Dal bell'articolo sul Grant Study di J.W. Shenk pubblicato su The Atlantic.
[George] Vaillant raccontò la storia di uno dei campioni del Grant Study, un dottore, un marito amato e amorevole. Per il suo 70° compleanno, arrivato il momento di lasciare la facoltà di medicina, sua moglie si procurò una lista dei pazienti che aveva curato e contattò molti di loro: "Vi farebbe piacere scrivere una lettera di ringraziamento?" Ricevette 100 affettuose lettere, molte con tanto di fotografia. Le ripose in una bella scatola rivestita di seta e ne fece un regalo al marito. Otto anni dopo, Vaillant intervistò [secondo il protocollo del Grant Study] l'uomo, che prese la scatola dallo scaffale e la mostrò orgogliosamente. Poi, "George, non capisco cosa tu voglia farne" e incominciò a piangere, " io non le ho mai lette!" "E' molto difficile per molti di noi accettare di essere amati" concluse Vaillant.
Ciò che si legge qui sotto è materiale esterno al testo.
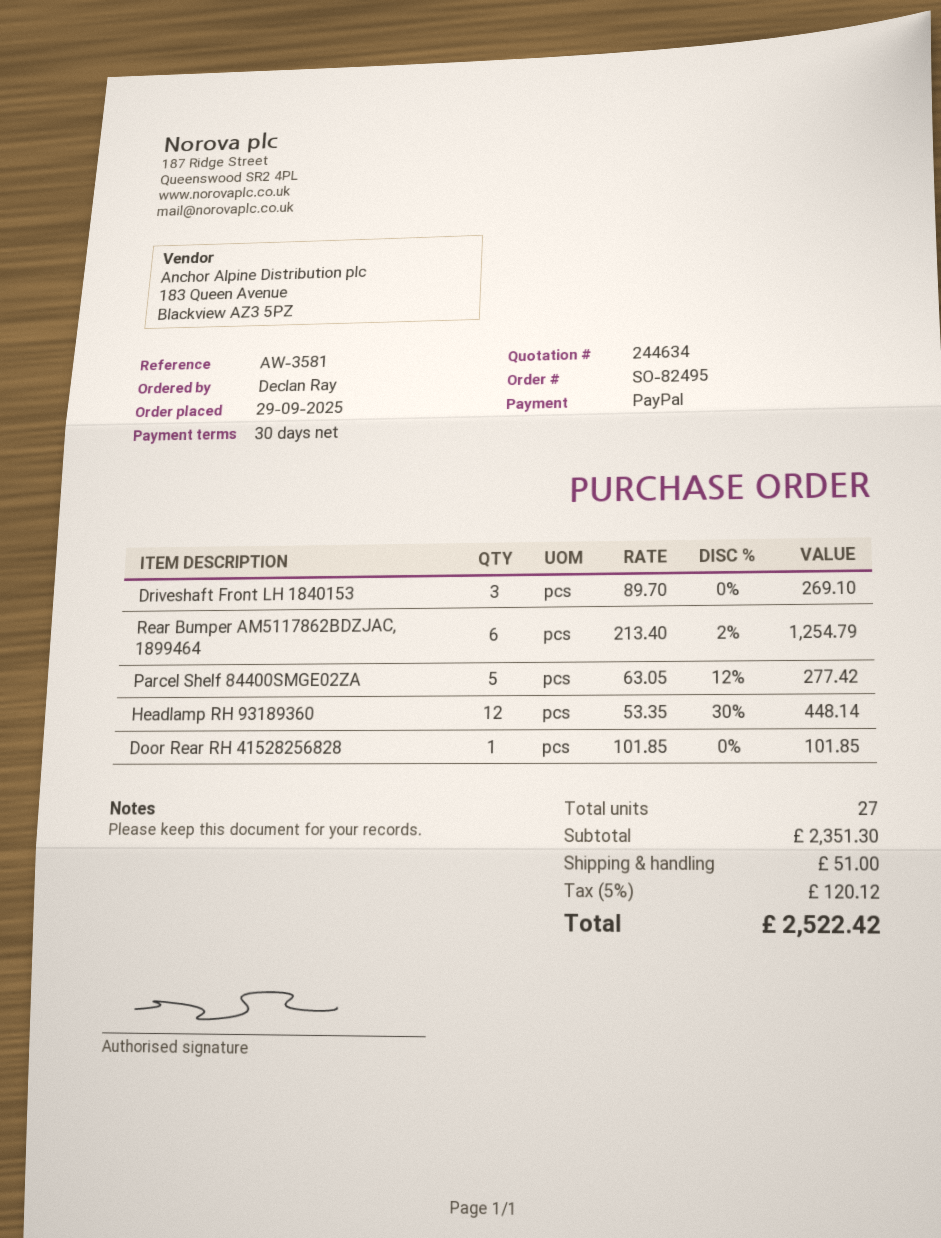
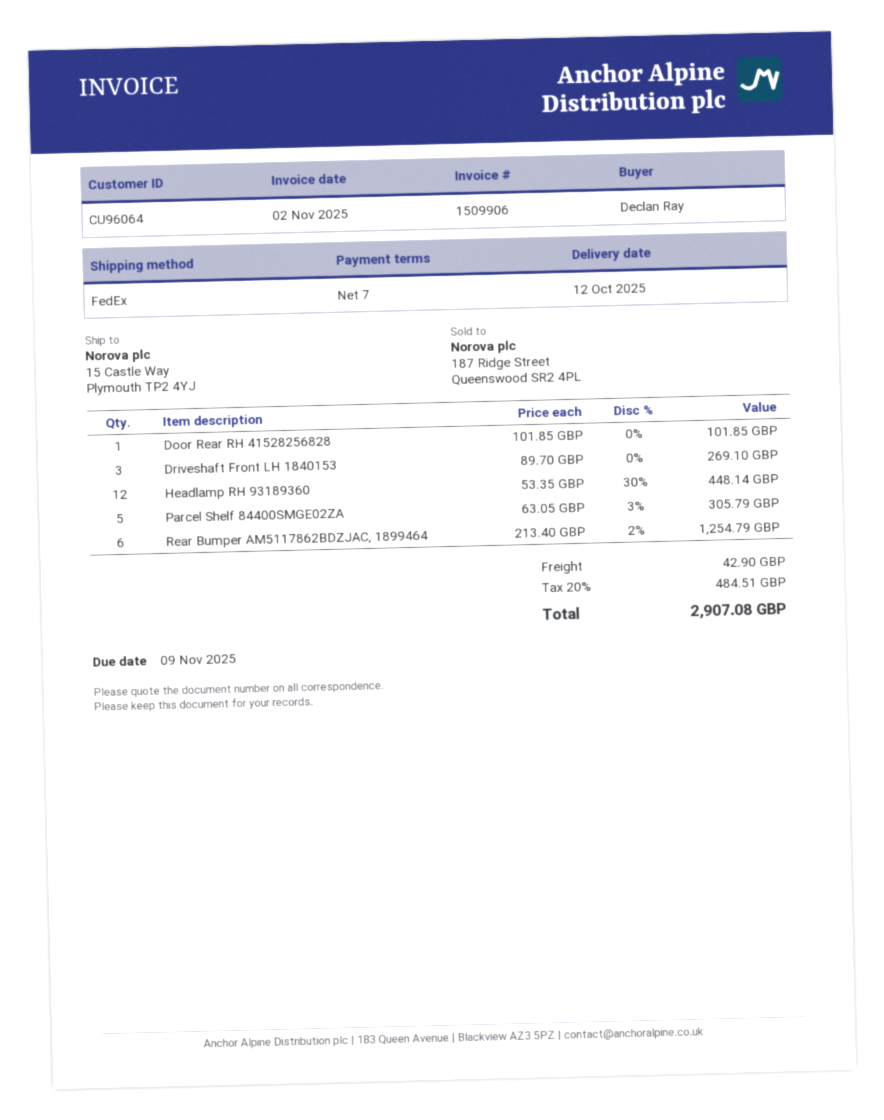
payment terms: 30 days -> 7 days
Parcel Shelf 84400SMGE02ZA: 5 x 63.05 - 12% = 277.42 -> 5 x 63.05 - 3% = 305.79
shipping: 51.00 -> 42.90
tax: 5% = 120.12 -> 20% = 484.51
total: 2522.42 -> 2907.08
E poi c'è la storia numero 158. Un tipo "solido", posizione di responsabilità; iniziano i problemi sul lavoro e quando moglie e madre si ammalano. Non regge più la pressione, si licenzia, non lavora più e non fa che ripensare in maniera osssessiva per il resto dei suoi anni alle sue dimissioni. Sembra che il tempo si sia fermato a quel giorno. Eppure si dichiara una persona felice.
A dispetto delle conclusioni che poi trasse dal Grant Study, Vaillant pensava che le emozioni positive rendessero più vulnerabili rispetto a quelle negative. Forse, più semplicemente, la felicità è una storia senza senso che raccontiamo a noi stessi, e che non ha nulla a che vedere con le nostre emozioni.